The bill was approved in the Senate, with recommendations of the Governor,(39-Y, 1-N), and in the House (80-Y, 17-N) on April 17, 2002 and signed by Governor Mark Warner effective July 1, 2002.

CHAPTER 48.2. established the NORTHERN VIRGINIA TRANSPORTATION AUTHORITY.

==History==
The Virginia General Assembly created the NVTA in 2002. It is led by an appointed governing board with 14 voting members and two non-voting members. As a part of a 2007 comprehensive transportation legislative package, the new tax sources became available to the NVTA, including taxes from increasing the initial vehicle registration fee, a local vehicle-repair tax, an additional transient-occupancy tax, and a local rental-car transportation tax. The transportation package also authorized local governments to impose a real estate property tax surcharge to help fund the NVTA. Funds raised from such surcharges would be earmarked to be spent on pet political projects in each locality.

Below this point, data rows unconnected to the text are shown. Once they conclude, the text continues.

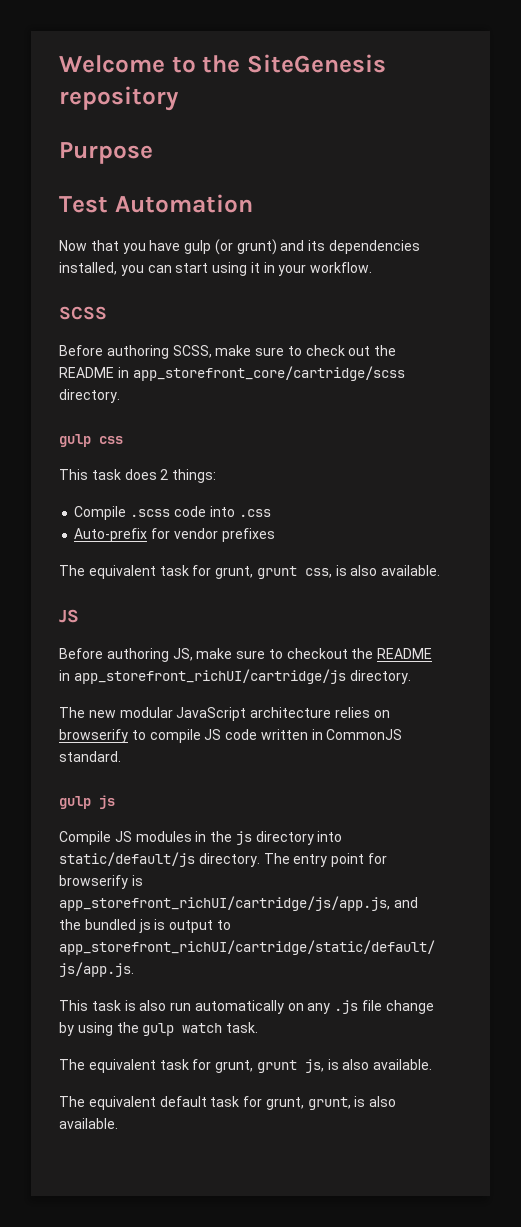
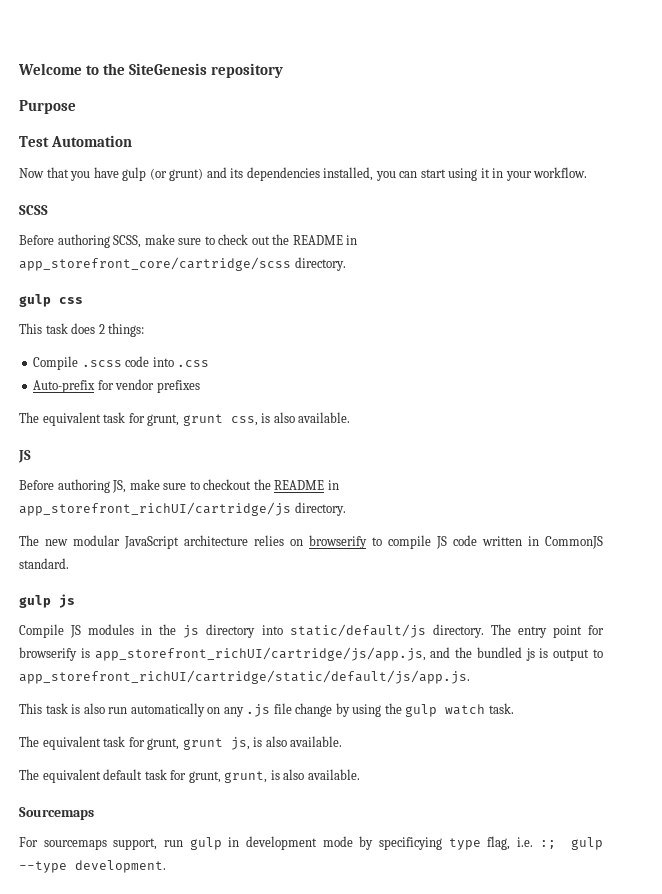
(118, 1123) none -> [19,807,94,820] [19,836,603,850] [19,860,166,873] // Sourcemaps // For sourcemaps support, run gulp in development mode by specificying type flag, i.e. :; gulp --type development.

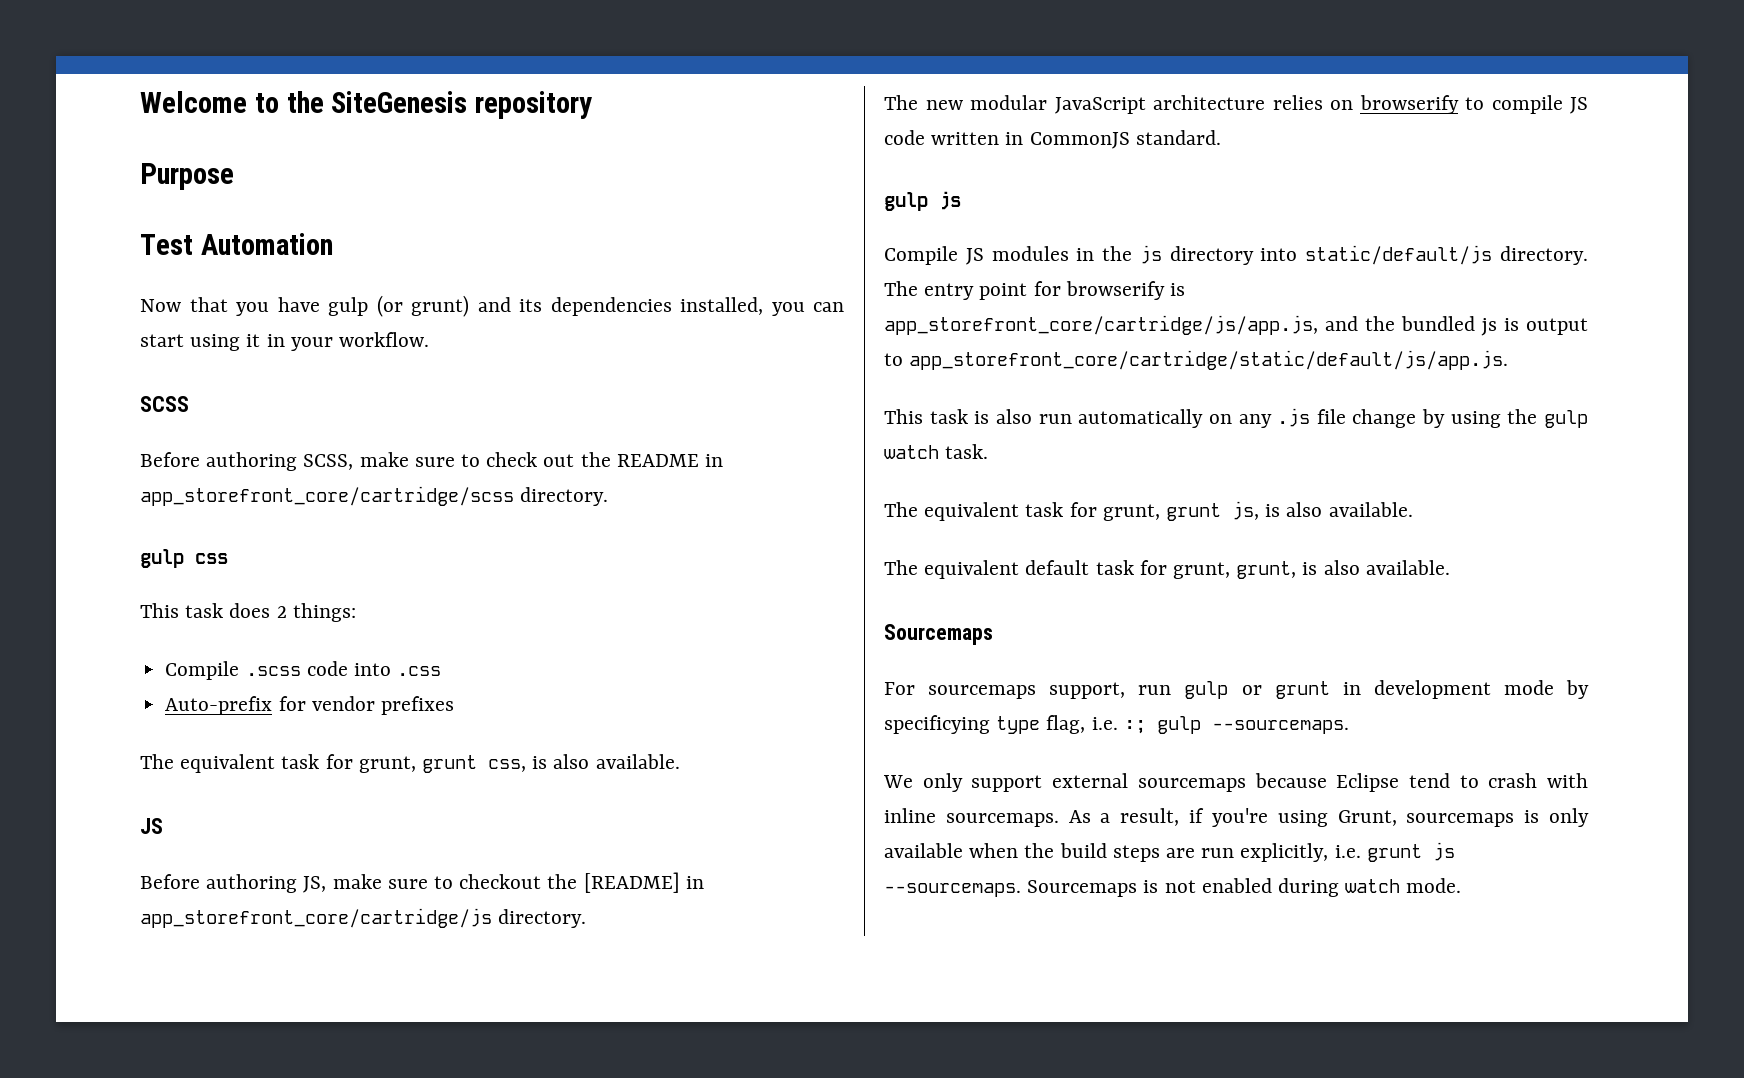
[274,480,339,490] [19,502,291,516] README in app_storefront_richUI/cartridge/js -> [583,872,704,893] [140,908,492,928] [README] in app_storefront_core/cartridge/js
[94,647,426,661] app_storefront_richUI/cartridge/js/app.js, -> [884,315,1318,335] app_storefront_core/cartridge/js/app.js,
[19,670,470,684] app_storefront_richUI/cartridge/static/default/js/app.js. -> [909,350,1509,370] app_storefront_core/cartridge/static/default/js/app.js.
(222, 843) none -> [1241,681,1330,699] or grunt
[19,860,166,873] --type development. -> [1211,720,1349,734] [883,773,1588,792] [884,808,1589,827] [884,842,1455,862] [884,878,1462,897] --sourcemaps. // We only support external sourcemaps because Eclipse tend to crash with inline sourcemaps. As a result, if you're using Grunt, sourcemaps is only available when the build steps are run explicitly, i.e. grunt js --sourcemaps. Sourcemaps is not enabled during watch mode.

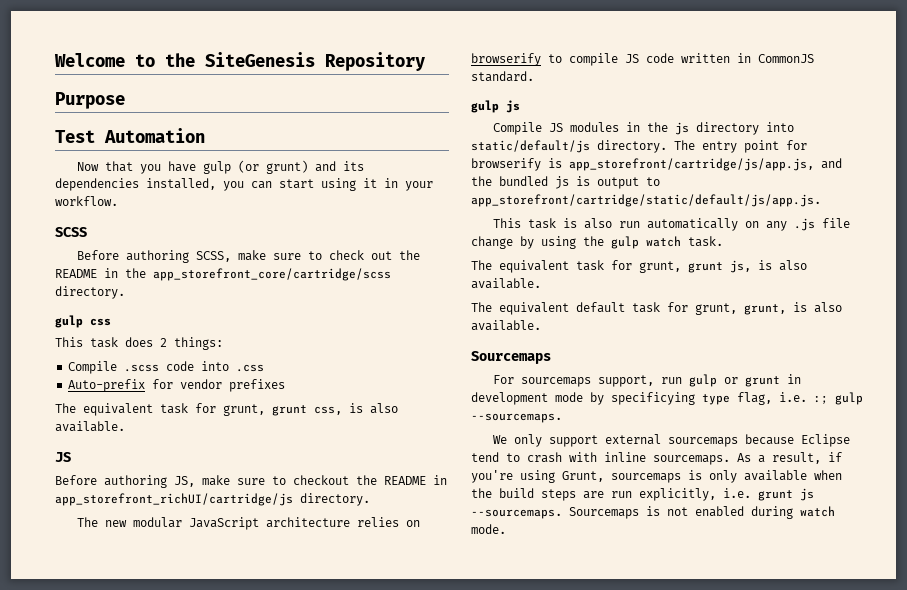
[475,91,593,119] repository -> [325,52,425,71] Repository
(724, 460) none -> [125,268,146,278] the
[583,872,704,893] [140,908,492,928] [README] in app_storefront_core/cartridge/js -> [384,475,447,485] [55,493,293,506] README in app_storefront_richUI/cartridge/js
[884,315,1318,335] app_storefront_core/cartridge/js/app.js, -> [569,158,814,171] app_storefront/cartridge/js/app.js,
[909,350,1509,370] app_storefront_core/cartridge/static/default/js/app.js. -> [471,194,821,207] app_storefront/cartridge/static/default/js/app.js.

On February 29, 2008, the Virginia Supreme Court unanimously ruled that the 2007 transportation law was unconstitutional, in response to a case filed by State Del. Robert G. Marshall and numerous other residents. The Court ruled that the General Assembly could not delegate its taxing powers to an unelected body. On March 3, 2008, the NVTA announced the end to the collection of its fees and taxes and its intent to refund the taxes that had been collected since January 1, 2008.

On March 24, 2008, Virginia Governor Tim Kaine signed a law to authorize refunds of the estimated $13 million in fees collected by the NVTA since January 1, 2008.

On April 3, 2013, the Virginia General Assembly approved the final version of House Bill 2313 (HB 2313). This legislation established a dedicated, sustainable funding stream for transportation in Northern Virginia and allows the Authority to begin fulfilling its mission to address regional transportation challenges. HB 2313 separated these funds into "70% Regional Revenue," which is allocated by the Authority for regional transportation projects; and "30% Local Distribution Revenue," which is distributed to jurisdictions for their transportation projects and purposes.

==Members and committees==
The Northern Virginia Transportation Authority has seventeen members as follows: the chief elected official, or his/her designee, of the nine cities and counties that are members of the Authority; two members of the House of Delegates appointed by the Speaker of the House; one member of the Senate appointed by the Senate Committee on Rules; and two citizens who reside in counties and cities embraced by the Authority, appointed by the Governor. In addition, the Director of the Virginia Department of Rail and Public Transportation, or his/her designee; the Commonwealth Transportation Commissioner, or his/her designee; and the chief elected officer of one town in a county which the Authority embraces serve as non-voting members of the Authority.

The NVTA has two statutory committees: Planning Coordination Advisory Committee and Technical Advisory Committee.

The NVTA has three standing committees: Finance Committee, Governance and Personnel Committee and Planning and Programming Committee.